Neural cryobiology and the legal recognition of cryonics

It has been said that if you want to persuade someone, you need to find common ground. But one of the defining characteristics of cryonics is that proponents and opponents cannot even seem to agree on the criteria that should be employed in discussing cryonics. The cryonics skeptic will argue that the idea of cryonics is dead on arrival because cryonics patients are dead. The response of the cryonics advocate is that death is not a state but a process and there is good reason to believe that a person who is considered dead today may not be considered dead by a future physician. In essence, the cryonics advocate is arguing that his skeptical opponent would agree with him if he would just embrace his conception of death….

Cryonicists have named their favorite conception of death “information-theoretic death.” In a nutshell, a person is said to be dead in the information-theoretic sense of the word if no future technologies are capable of inferring the original state of the brain that encodes the person’s memories and identity. There are a lot of good things to be said about substituting this more rigorous criterion of death for our current definitions of death. However, in this brief paper I will argue that our best response does not necessarily need to depend on skeptics embracing such alternative definitions of death and that we may be able to argue that opponents of cryonics should support legal protection for cryonics patients or risk contradicting conventional definitions of death.

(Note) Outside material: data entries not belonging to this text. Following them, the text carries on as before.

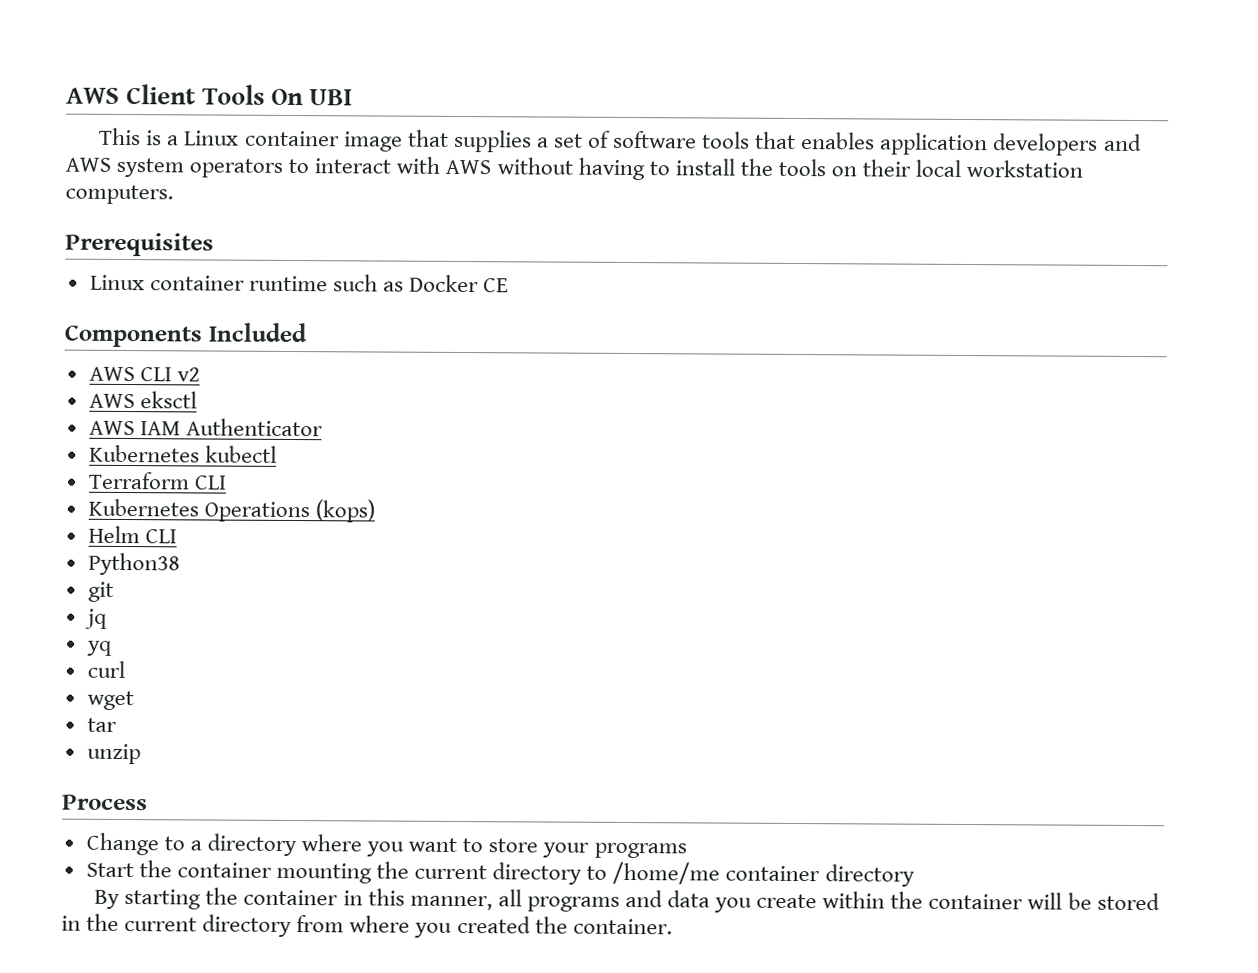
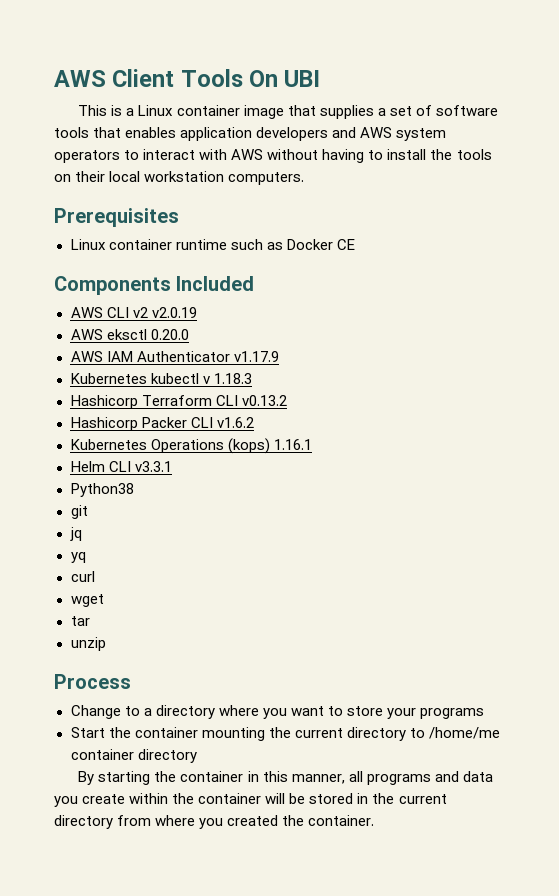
(200, 374) none -> [151,307,197,318] v2.0.19
(197, 400) none -> [150,329,189,340] 0.20.0
(323, 427) none -> [233,351,279,362] v1.17.9
(277, 454) // -> [202,373,252,384] [70,395,138,409] v 1.18.3 // Hashicorp
(227, 482) none -> [241,395,287,406] [70,417,254,431] v0.13.2 // Hashicorp Packer CLI v1.6.2
(375, 511) none -> [273,439,312,450] 1.16.1
(177, 536) none -> [134,461,172,472] v3.3.1

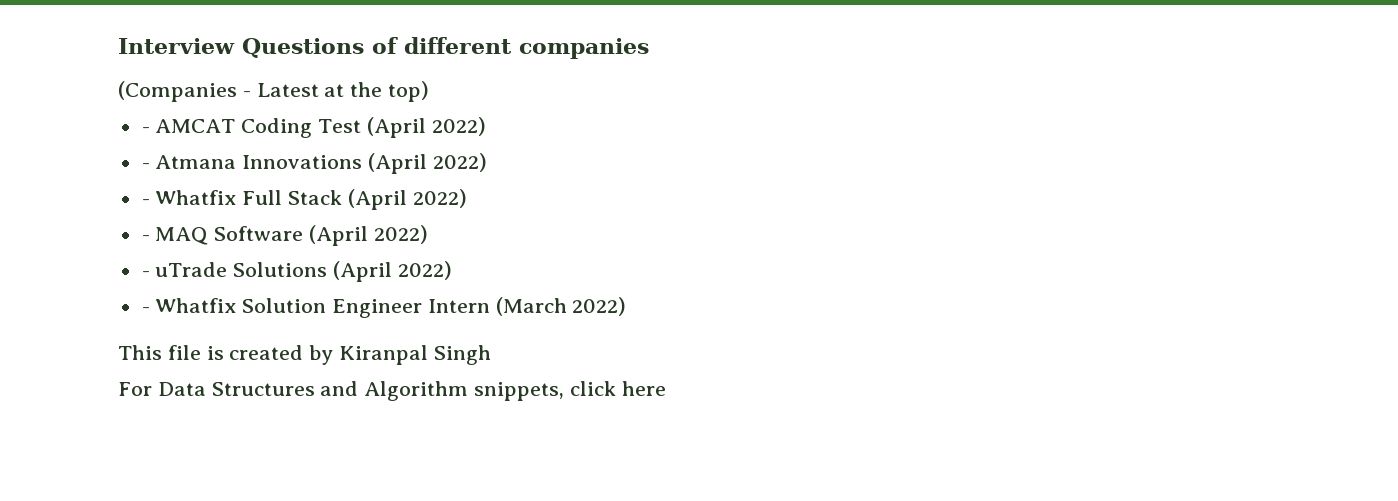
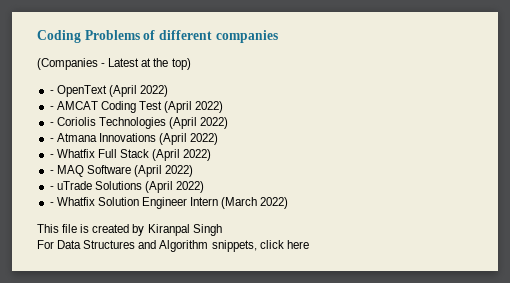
[118,38,364,58] Interview Questions -> [37,30,140,43] Coding Problems
(430, 91) none -> [49,85,168,97] // - OpenText (April 2022)
(486, 126) none -> [49,117,229,129] // - Coriolis Technologies (April 2022)

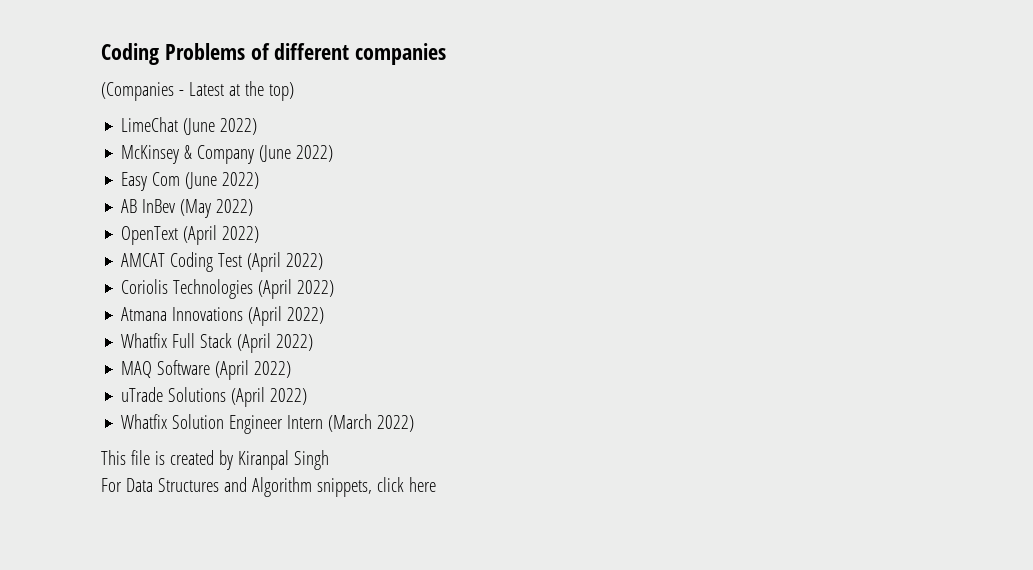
[49,90,54,94] - -> [121,117,258,135] [121,145,334,164] [121,172,260,191] [121,199,254,218] LimeChat (June 2022) // McKinsey & Company (June 2022) // Easy Com (June 2022) // AB InBev (May 2022) //
[49,106,54,110] - -> (260, 234) none
[49,122,54,126] - -> (324, 261) none
[49,138,54,142] - -> (335, 288) none
[49,154,54,158] - -> (325, 315) none
[49,170,54,174] - -> (314, 342) none
[49,186,54,190] - -> (292, 369) none
[49,202,54,206] - -> (308, 396) none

In contemporary medicine, death can be pronounced using two distinct criteria; cardiorespiratory arrest or brain death. A lot of ink has been spilled over the co-existence of those criteria and its bioethical implications but I think that most people would agree that the practice of medicine requires this kind of flexibility. What is interesting for us is that clinical brain death (or brain stem death) is defined as “the stage at which all functions of the brain have permanently and irreversibly ceased.” There are a number of ways how such a diagnosis can be made, but in this context I want to focus on the absence of organized electrical activity in the brain.

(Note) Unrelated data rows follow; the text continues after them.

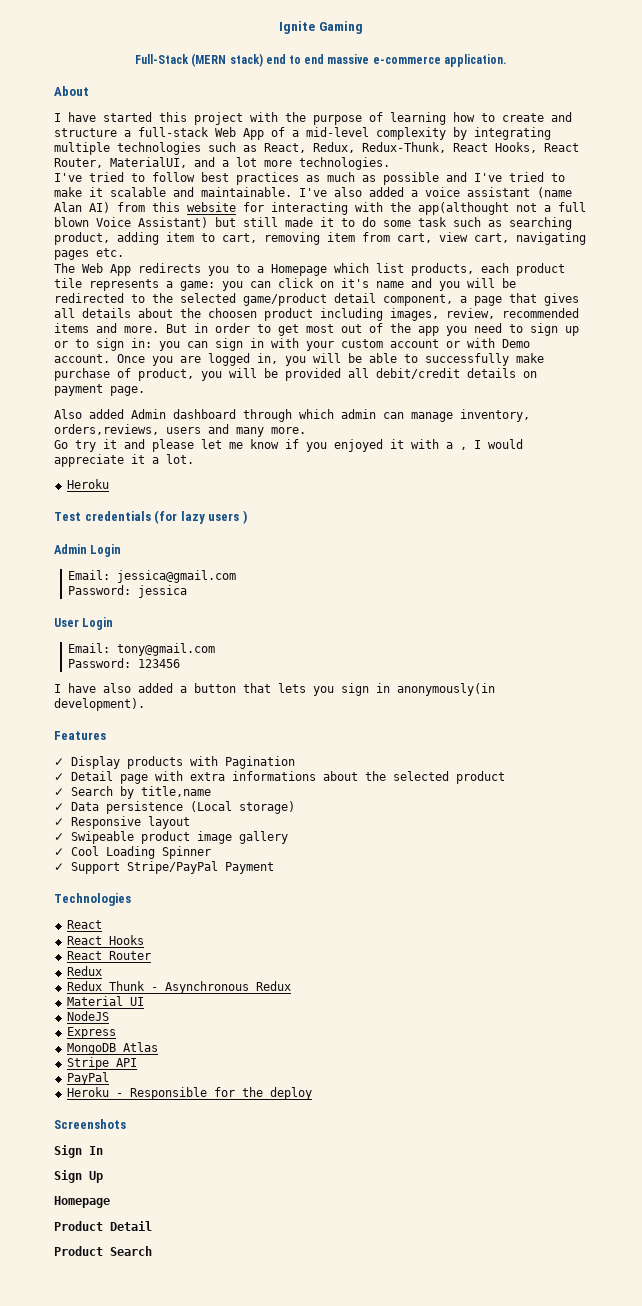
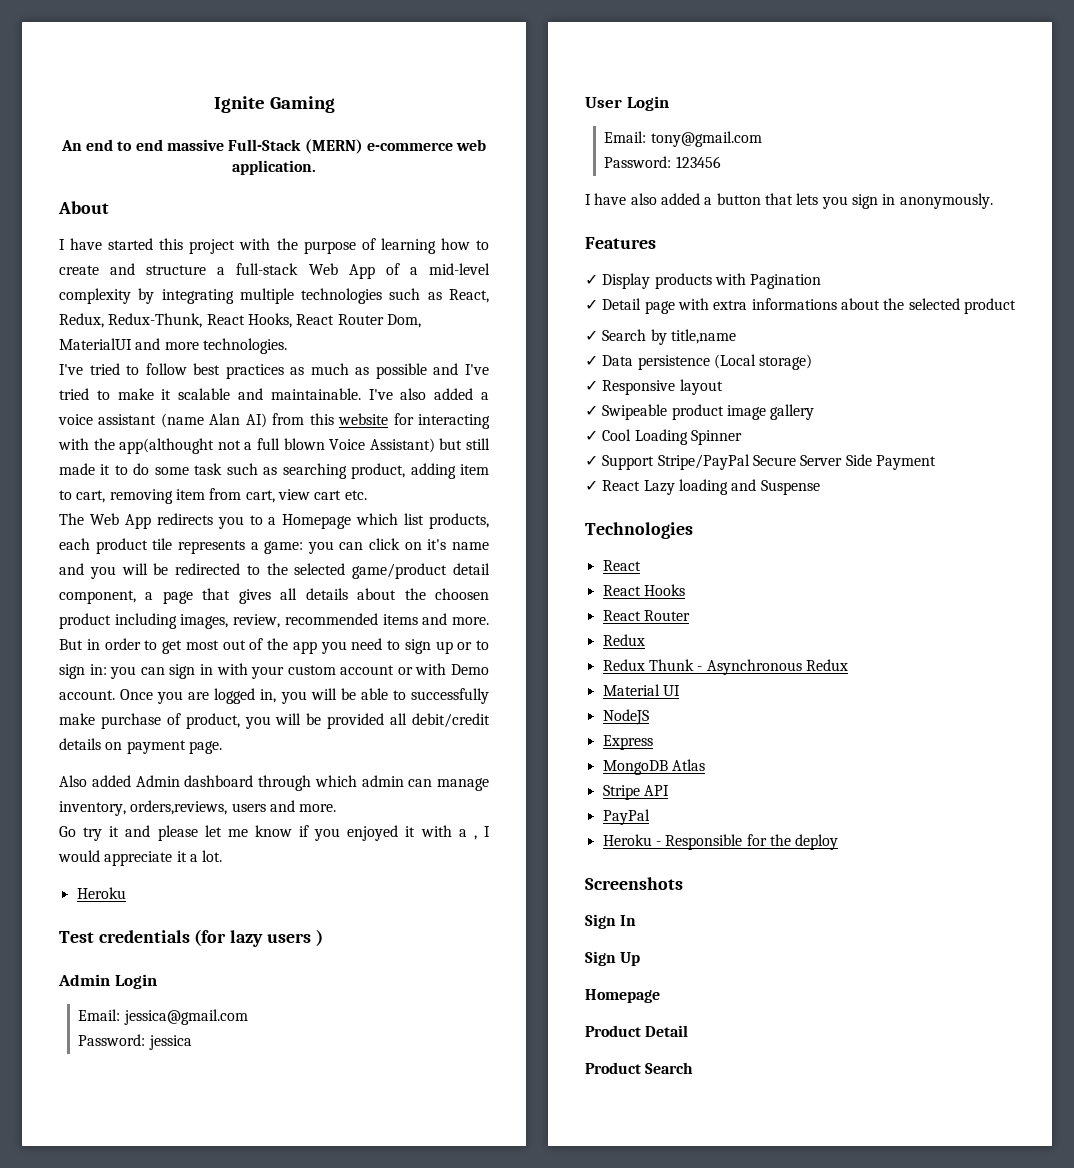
[135,53,263,67] Full-Stack (MERN stack) -> [60,140,82,151] An
[372,56,441,64] e-commerce -> [228,139,487,154] Full-Stack (MERN) e-commerce web
[54,157,257,168] Router, MaterialUI, and a lot -> [337,314,421,328] [59,338,161,350] Router Dom, MaterialUI and
[474,232,586,245] [54,250,89,260] cart, navigating pages -> [314,490,342,500] cart
[236,427,264,437] many -> (295, 806) none
[397,683,495,696] [54,698,145,711] anonymously(in development). -> [899,193,993,209] anonymously.
[225,862,274,874] Payment -> [752,454,936,470] [585,479,820,495] Secure Server Side Payment // ✓ React Lazy loading and Suspense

We first should note the use of the word “irreversible.” After all, if a patient is cooled down to a low core temperature to permit complicated neurosurgical procedures most of us would not say that this person is “temporarily brain dead.” As a matter of fact, one could argue that cryonics is just an experimental extension of clinical hypothermic circulatory arrest in which there is a temporal separation of stabilization and treatment. Now, we could argue that what may be irreversible by today’s standards may not be irreversible by future standards but then, again, we are trying to persuade the other person to accept our view of future medicine. It would be much better, and I hope much easier, to argue that contemporary cryopreservation techniques can preserve organized electrical activity in the brain. The advantage of this approach is obvious. Instead of arguing in favor of our own criterion of death we can argue that, according to mainstream criteria for determination of death, cryonics patients are not dead. This is an interesting case in which a scientist (i.e., a cryobiologist) may be able to make a major contribution to the legal recognition and protection of cryonics patients.

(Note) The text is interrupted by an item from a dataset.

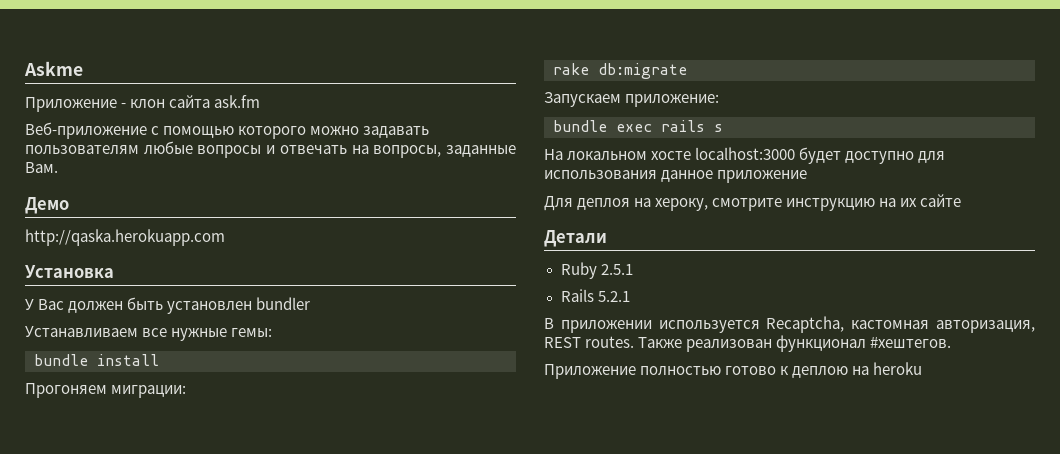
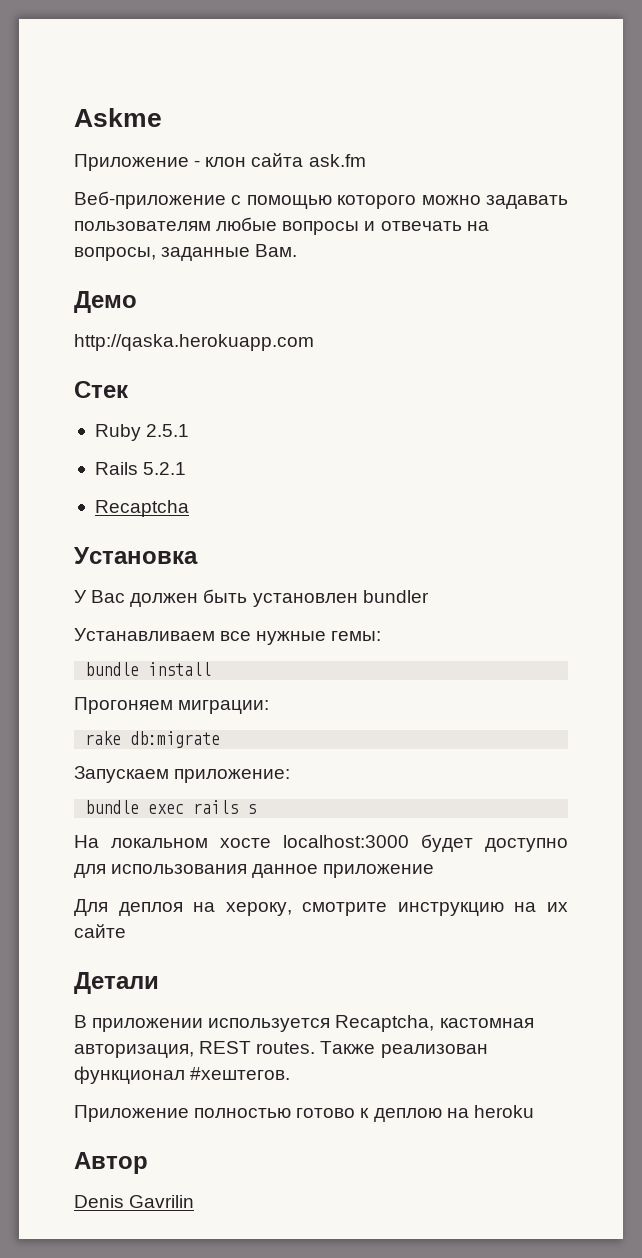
(225, 237) none -> [74,381,129,398] [94,424,190,441] [94,462,187,475] [94,500,189,517] // Стек // Ruby 2.5.1 // Rails 5.2.1 // Recaptcha
[560,262,633,279] [560,289,630,302] // Ruby 2.5.1 // Rails 5.2.1 -> (159, 983) none
(923, 368) none -> [74,1152,148,1174] [74,1195,195,1208] // Автор // Denis Gavrilin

So where are we standing right now? How good are our preservation techniques? If we aim for reversible whole brain cryopreservation a cryoprotective agent should have two properties: (1) elimination of ice formation, and (2) negligible toxicity. In the early days of cryonics, we were not able to satisfy both criteria at once. Using just a little bit of glycerol would not be toxic but it would still allow massive ice formation. Using a lot of a strong glass former such as DMSO would eliminate ice formation but at the price of severe toxicity. Mostly due to the groundbreaking work of cryobiologists Gregory Fahy and Brian Wowk, in the year 2000 the Alcor Life Extension Foundation introduced a vitrification agent called B2C that eliminated ice formation and had a more favorable toxicity profile. In the year 2005, the separation between the state of the art in experimental cryobiology and cryonics practice was further narrowed when Alcor introduced M22 as their new vitrification agent. M22 is the least toxic vitrification agent in the academic cryobiology literature that permits vitrification of complex mammalian organs at a realistic cooling rate.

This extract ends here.